**What the task asks:** In the entries below, find the line with "20px 0 6px;" and print exactly every line from there up to and including the line with "#d9dce3; border-radius:2px; background:#fff;", with no other lines.

(Web page edit records)

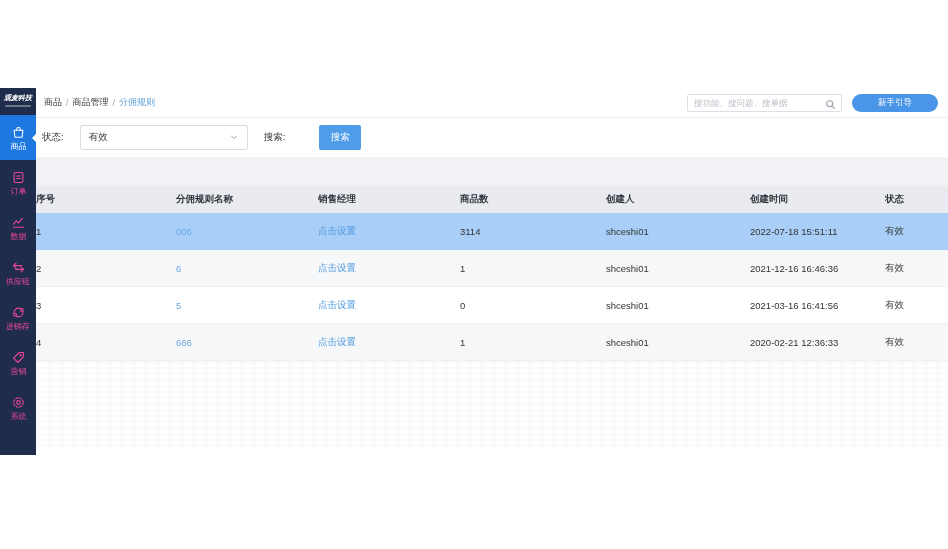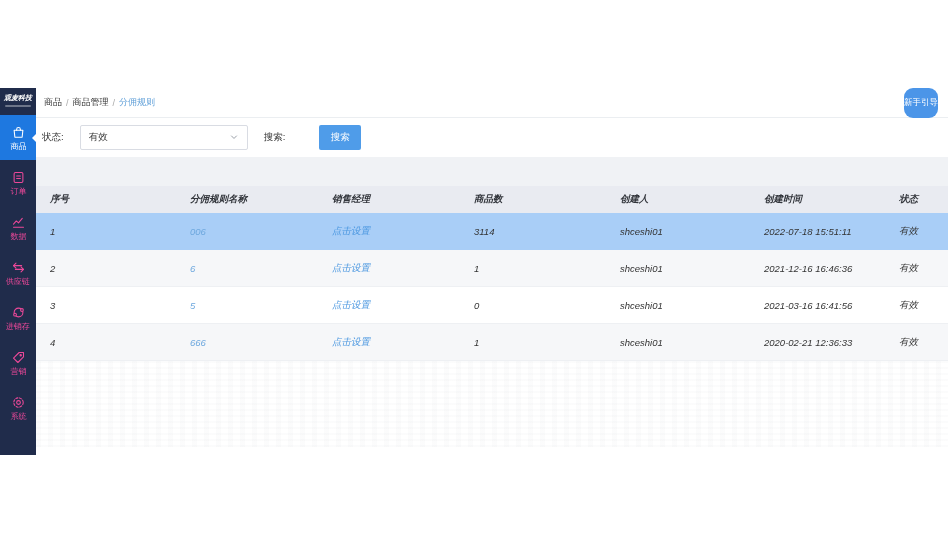--- a/index.html
+++ b/index.html
@@ -30,41 +30,41 @@
   .breadcrumb .sep { color:#aaa; }
   .breadcrumb .current { color:#5f9fd8; }
   .topbar-right { margin-left:auto; display:flex; align-items:center; gap:10px; }
   .global-search { position:relative; width:155px; height:18px; border:1px solid #dcdfe6; border-radius:2px;
                    display:flex; align-items:center; background:#fff; }
   .global-search input { border:0; outline:0; width:100%; height:100%; padding:0 20px 0 6px;
                          font-size:8.5px; color:#333; background:transparent;
                          font-family:"Liberation Sans", sans-serif; }
   .global-search input::placeholder { color:#b9bec7; }
   .global-search .mag { position:absolute; right:4px; top:2px; width:13px; height:13px; }
-  .guide-btn { height:30px; padding:0 0; border:0; border-radius:9px; background:#4b95e8; color:#fff;
+  .guide-btn { height:18px; padding:0 26px; border:0; border-radius:9px; background:#4b95e8; color:#fff;
                font-size:8.5px; display:flex; align-items:center; cursor:pointer;
                font-family:Liberation Serif, serif; }
 
   .filterbar { height:39px; flex-shrink:0; display:flex; align-items:center; padding-left:6px; gap:16px; }
   .f-label { font-size:9.5px; color:#333; white-space:nowrap; }
   .select { width:168px; height:25px; border:1px solid #d9dce3; border-radius:2px; background:#fff;
             display:flex; align-items:center; justify-content:space-between; padding:0 8px;
             font-size:9.5px; color:#333; cursor:pointer; }
   .select svg { width:10px; height:10px; }
   .filter-input { width:170px; height:25px; border:1px solid #d9dce3; border-radius:2px; padding:0 8px;
                   font-size:9px; color:#333; outline:0; font-family:"Liberation Sans", sans-serif; }
   .filter-input::placeholder { color:#bcc1ca; }
   .search-btn { width:42px; height:25px; margin-left:18px; border:0; border-radius:2px; background:#4f9ce9;
                 color:#fff; font-size:9.5px; cursor:pointer; font-family:"Liberation Sans", sans-serif; }
 
   .gap-band { height:29px; flex-shrink:0; background:#f0f2f5; }
 
   
   .grid-row { display:grid; grid-template-columns:140px 142px 142px 146px 144px 135px 1fr; align-items:center; }
-  .grid-row > div { padding-left:14px; overflow:hidden; white-space:nowrap;font-style:italic; }
+  .grid-row > div { overflow:hidden; white-space:nowrap; }
   .thead { height:27px; background:#e9ebf1; font-size:9.5px; font-weight:bold; color:#32353b; flex-shrink:0; }
   .trow { height:37px; font-size:9.5px; color:#333; background:#fff; border-bottom:1px solid #eef0f3;
           flex-shrink:0; cursor:pointer; }
   .trow.alt { background:#f6f7f9; }
   .trow.hl { background:#a9cef7; border-bottom-color:#a9cef7; }
   .link-name { color:#6ea8de; cursor:pointer; }
   .link-action { color:#4a97e0; cursor:pointer; }
 
   .below-table { flex:1; background:#fff;
     background-image:
@@ -164,20 +164,29 @@
 
     <div class="topbar">
       <div class="breadcrumb">
         <span>商品</span>
         <span class="sep">/</span>
         <span>商品管理</span>
         <span class="sep">/</span>
         <span class="current">分佣规则</span>
       </div>
       <div class="topbar-right">
+        <div class="global-search">
+          <input type="text" placeholder="搜功能、搜问题、搜单据" style="">
+          <span class="mag">
+            <svg viewBox="0 0 24 24" fill="none" stroke="#9aa0a8" stroke-width="2" stroke-linecap="round">
+                <circle cx="10.5" cy="10.5" r="5.5"></circle>
+                <path d="M14.8 14.8l4.5 4.5"></path>
+              </svg>
+          </span>
+        </div>
         <button class="guide-btn">新手引导</button>
       </div>
     </div>
 
     <div class="filterbar">
       <span class="f-label">状态:</span>
       <div class="select">
         <span>有效</span>
         <span>
           <svg viewBox="0 0 24 24" fill="none" stroke="#9aa0a8" stroke-width="2.4" stroke-linecap="round" stroke-linejoin="round">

**Answer space:**
   .global-search input { border:0; outline:0; width:100%; height:100%; padding:0 20px 0 6px;
                          font-size:8.5px; color:#333; background:transparent;
                          font-family:"Liberation Sans", sans-serif; }
   .global-search input::placeholder { color:#b9bec7; }
   .global-search .mag { position:absolute; right:4px; top:2px; width:13px; height:13px; }
-  .guide-btn { height:30px; padding:0 0; border:0; border-radius:9px; background:#4b95e8; color:#fff;
+  .guide-btn { height:18px; padding:0 26px; border:0; border-radius:9px; background:#4b95e8; color:#fff;
                font-size:8.5px; display:flex; align-items:center; cursor:pointer;
                font-family:Liberation Serif, serif; }
 
   .filterbar { height:39px; flex-shrink:0; display:flex; align-items:center; padding-left:6px; gap:16px; }
   .f-label { font-size:9.5px; color:#333; white-space:nowrap; }
   .select { width:168px; height:25px; border:1px solid #d9dce3; border-radius:2px; background:#fff;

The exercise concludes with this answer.